For this exercise, reproduce each entry below exactly, excluding pictures.

(Revision tracking records)
#####
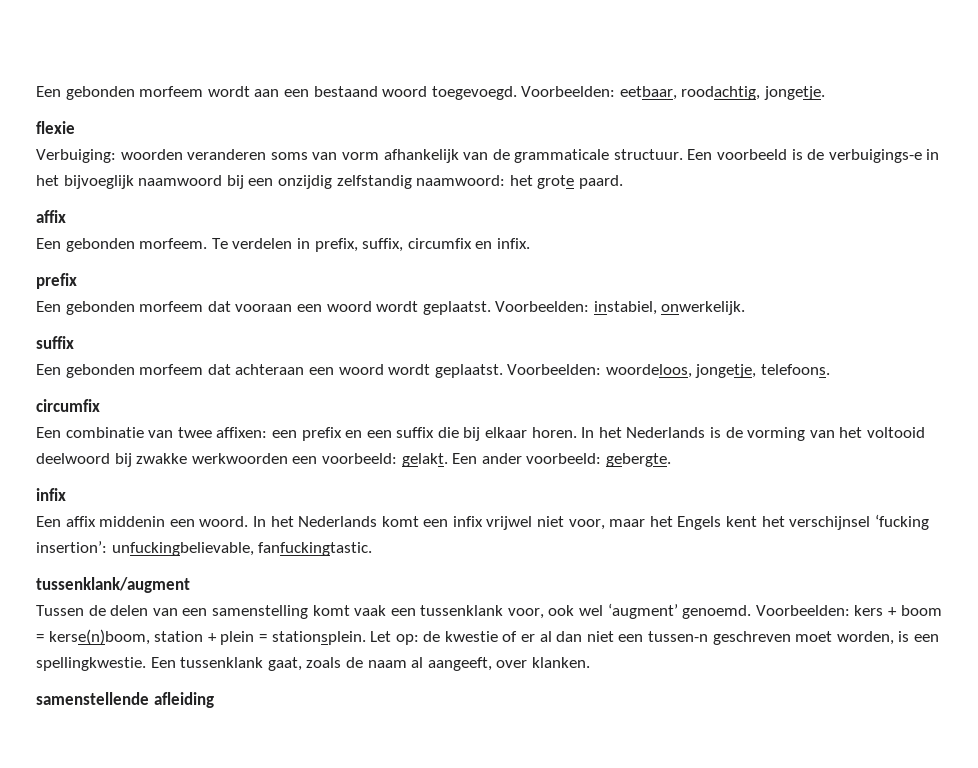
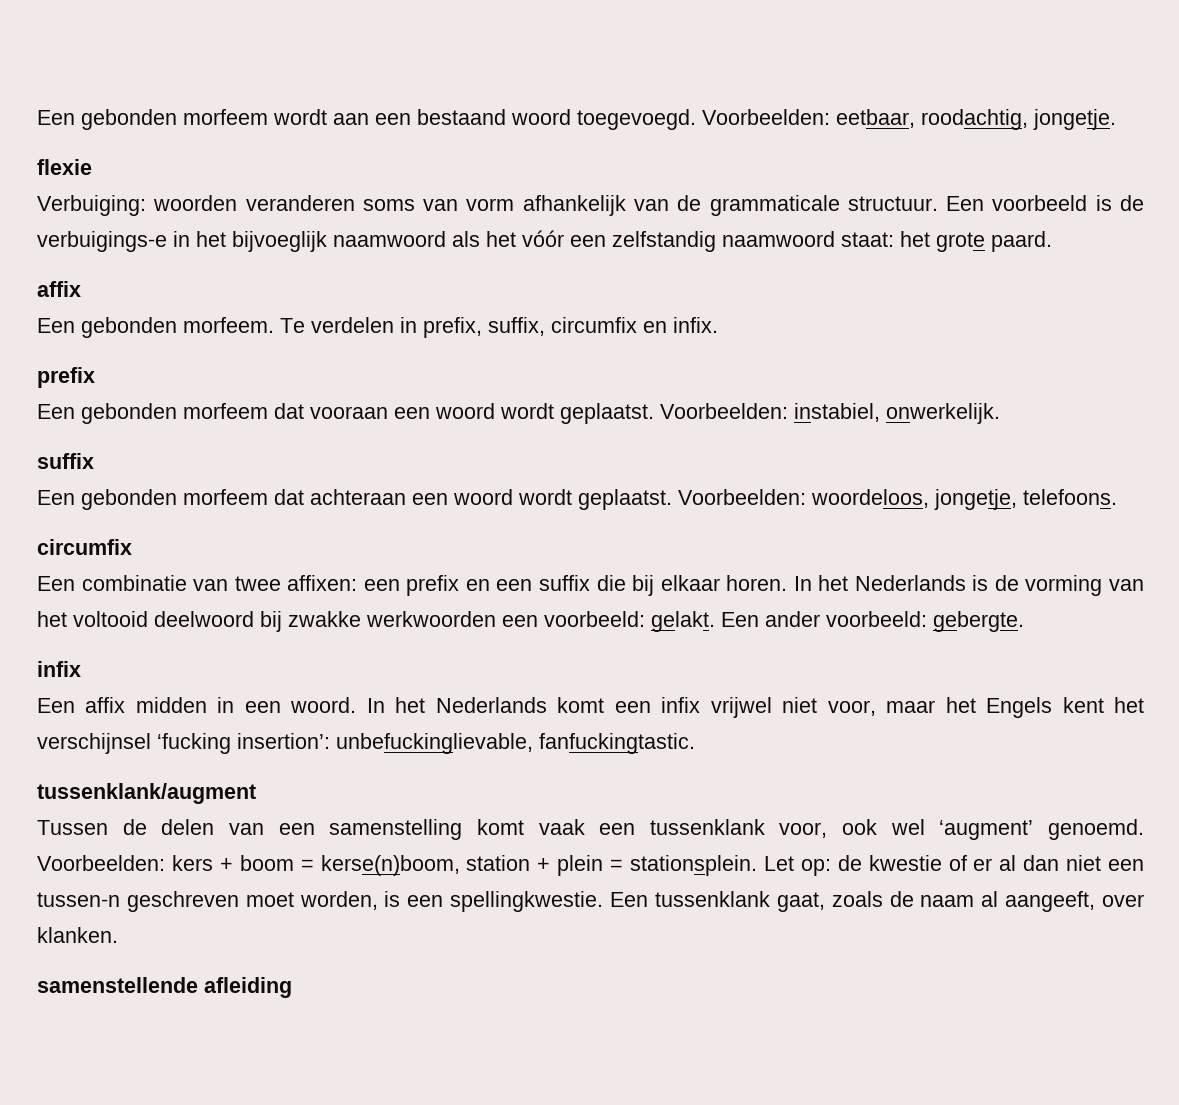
- Een voorbeeld is de verbuigings-e in het bijvoeglijk naamwoord bij een onzijdig zelfstandig naamwoord: het grote paard.
+ Een voorbeeld is de verbuigings-e in het bijvoeglijk naamwoord als het vóór een zelfstandig naamwoord staat: het grote paard.
- Een affix middenin een woord.
+ Een affix midden in een woord.
- In het Nederlands komt een infix vrijwel niet voor, maar het Engels kent het verschijnsel ‘fucking insertion’: unfuckingbelievable, fanfuckingtastic.
+ In het Nederlands komt een infix vrijwel niet voor, maar het Engels kent het verschijnsel ‘fucking insertion’: unbefuckinglievable, fanfuckingtastic.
#####
• _Result below_
- Een voorbeeld is de verbuigings-e in het bijvoeglijk naamwoord bij een onzijdig zelfstandig naamwoord: het grote paard.
+ Een voorbeeld is de verbuigings-e in het bijvoeglijk naamwoord als het vóór een zelfstandig naamwoord staat: het grote paard.
- Een affix middenin een woord.
+ Een affix midden in een woord.
- In het Nederlands komt een infix vrijwel niet voor, maar het Engels kent het verschijnsel ‘fucking insertion’: unfuckingbelievable, fanfuckingtastic.
+ In het Nederlands komt een infix vrijwel niet voor, maar het Engels kent het verschijnsel ‘fucking insertion’: unbefuckinglievable, fanfuckingtastic.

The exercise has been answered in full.